Every line from the start of the records through the line with "text: Desktop ->" is to be written out exactly; pictures are not.

▼▼▼

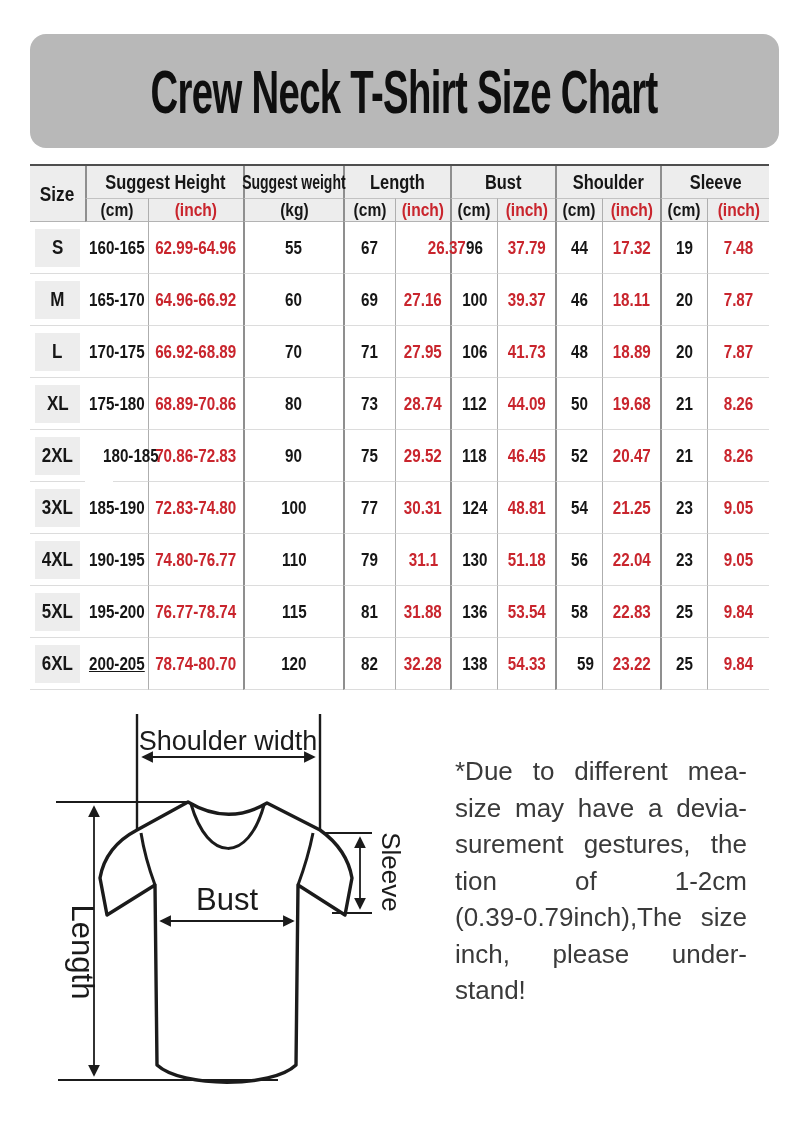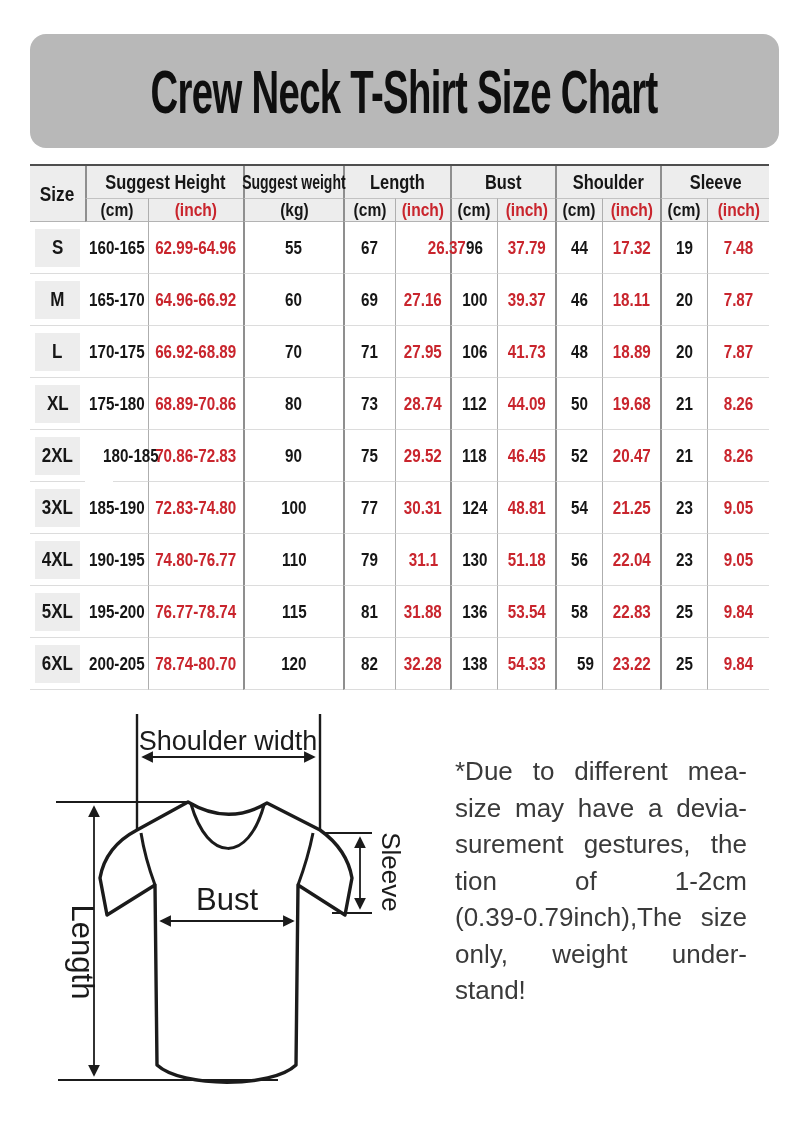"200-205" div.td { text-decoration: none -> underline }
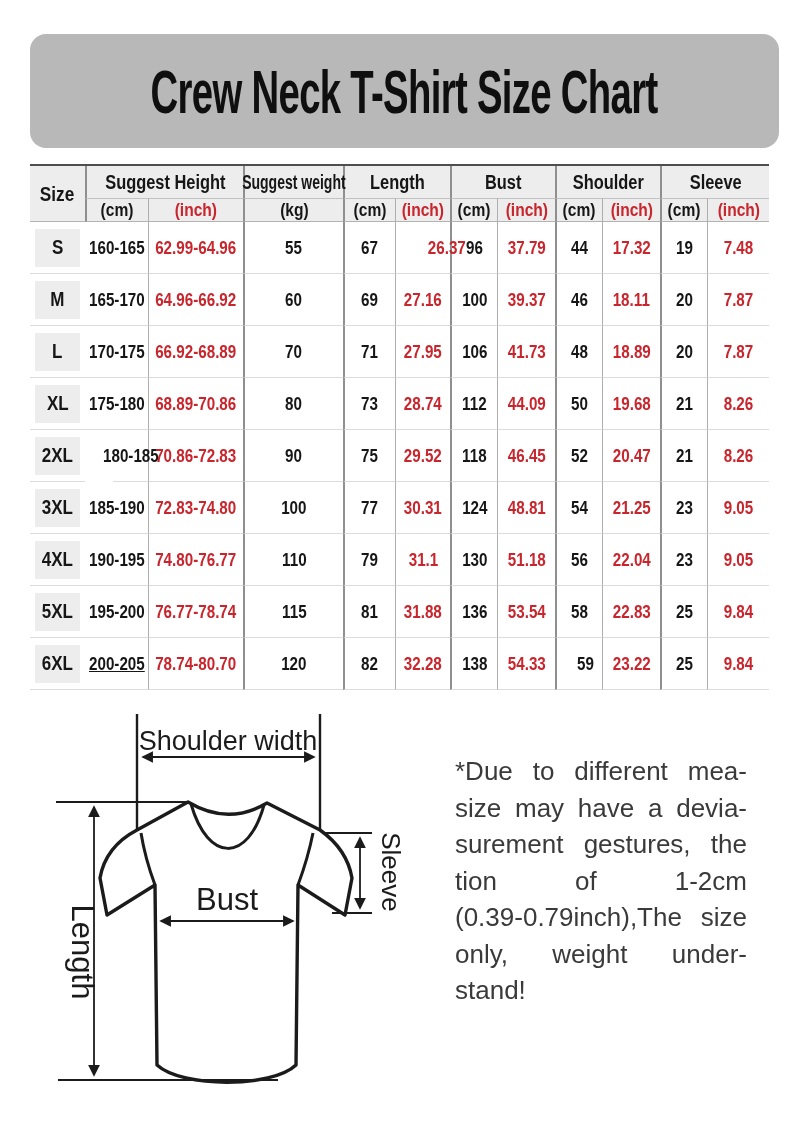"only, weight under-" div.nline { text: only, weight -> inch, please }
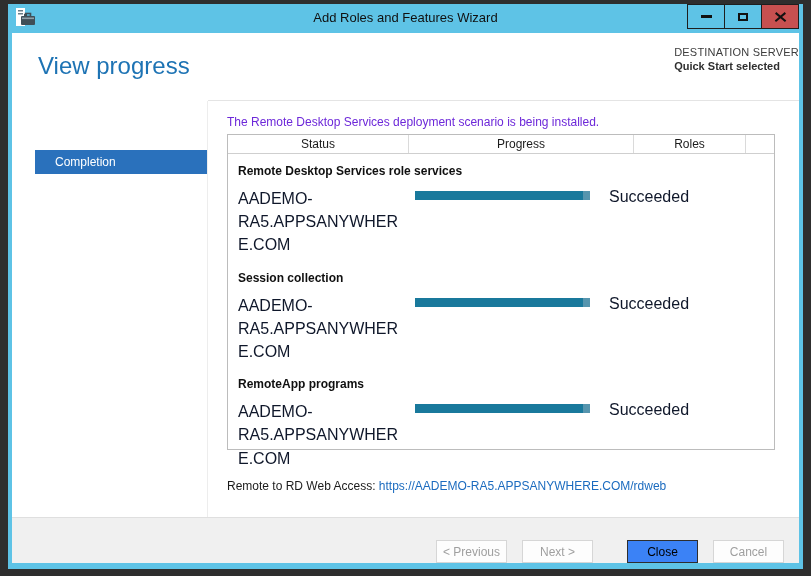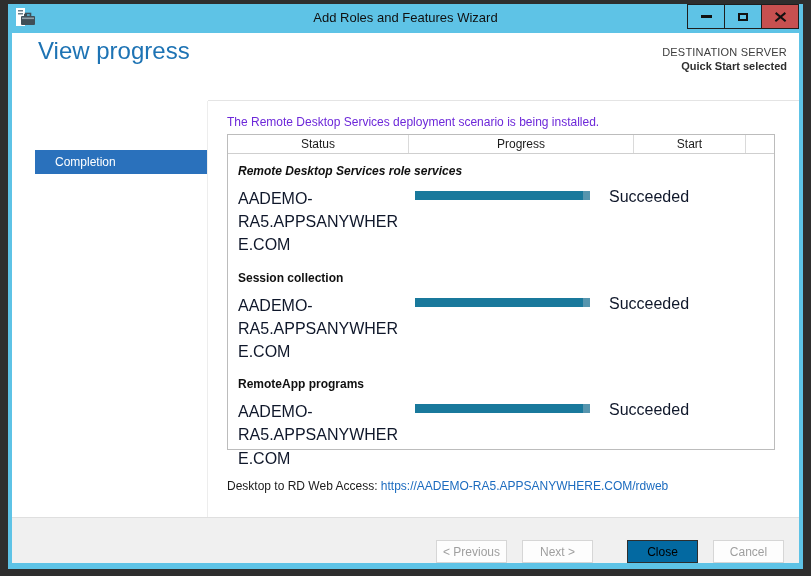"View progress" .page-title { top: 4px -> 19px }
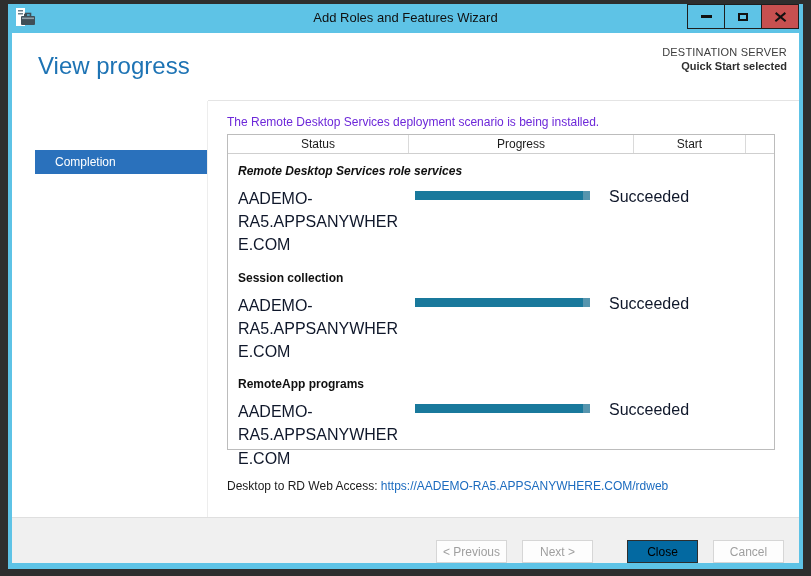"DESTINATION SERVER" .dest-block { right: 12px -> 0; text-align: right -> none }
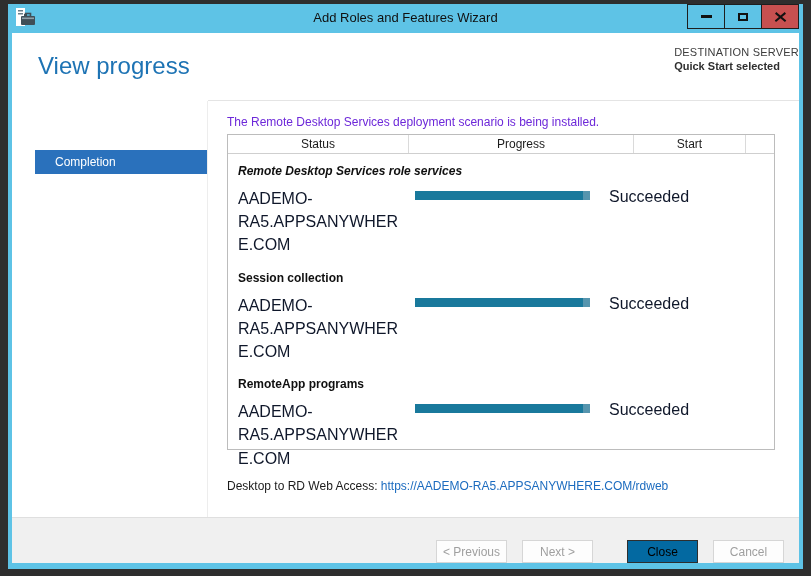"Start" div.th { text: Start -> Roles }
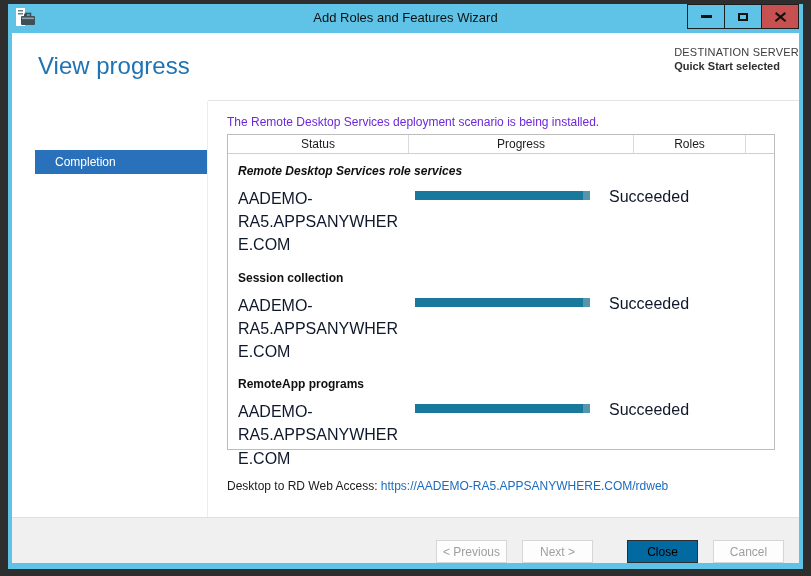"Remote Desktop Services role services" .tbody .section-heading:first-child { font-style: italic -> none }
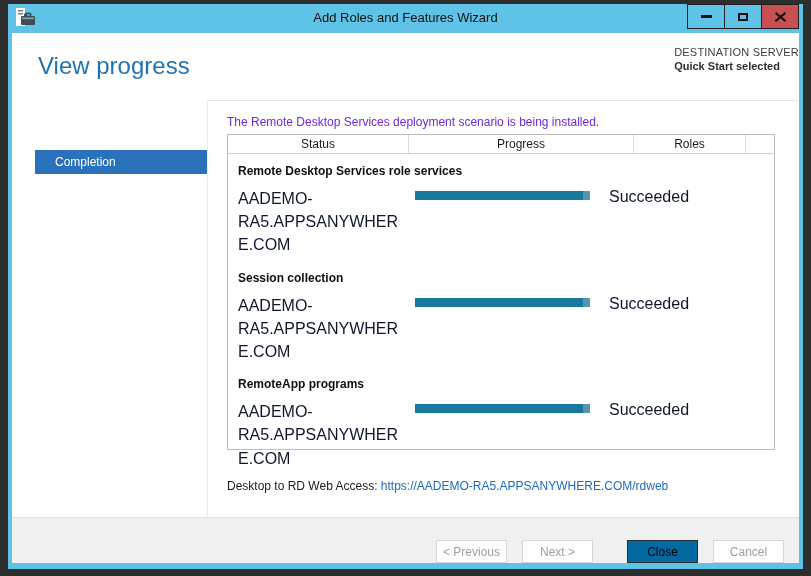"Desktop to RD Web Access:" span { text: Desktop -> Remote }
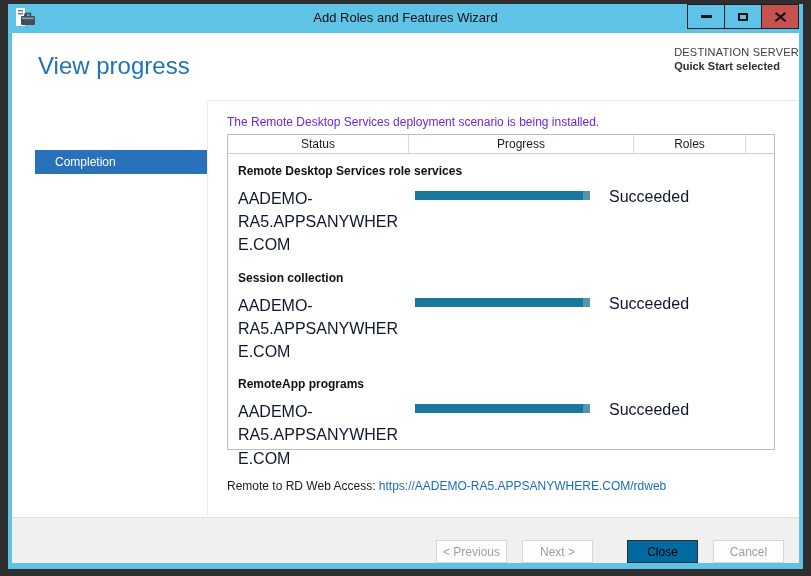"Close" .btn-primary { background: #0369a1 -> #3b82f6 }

▲▲▲

Response area:
"200-205" div.td { text-decoration: none -> underline }
"only, weight under-" div.nline { text: only, weight -> inch, please }
"View progress" .page-title { top: 4px -> 19px }
"DESTINATION SERVER" .dest-block { right: 12px -> 0; text-align: right -> none }
"Start" div.th { text: Start -> Roles }
"Remote Desktop Services role services" .tbody .section-heading:first-child { font-style: italic -> none }
"Desktop to RD Web Access:" span { text: Desktop -> Remote }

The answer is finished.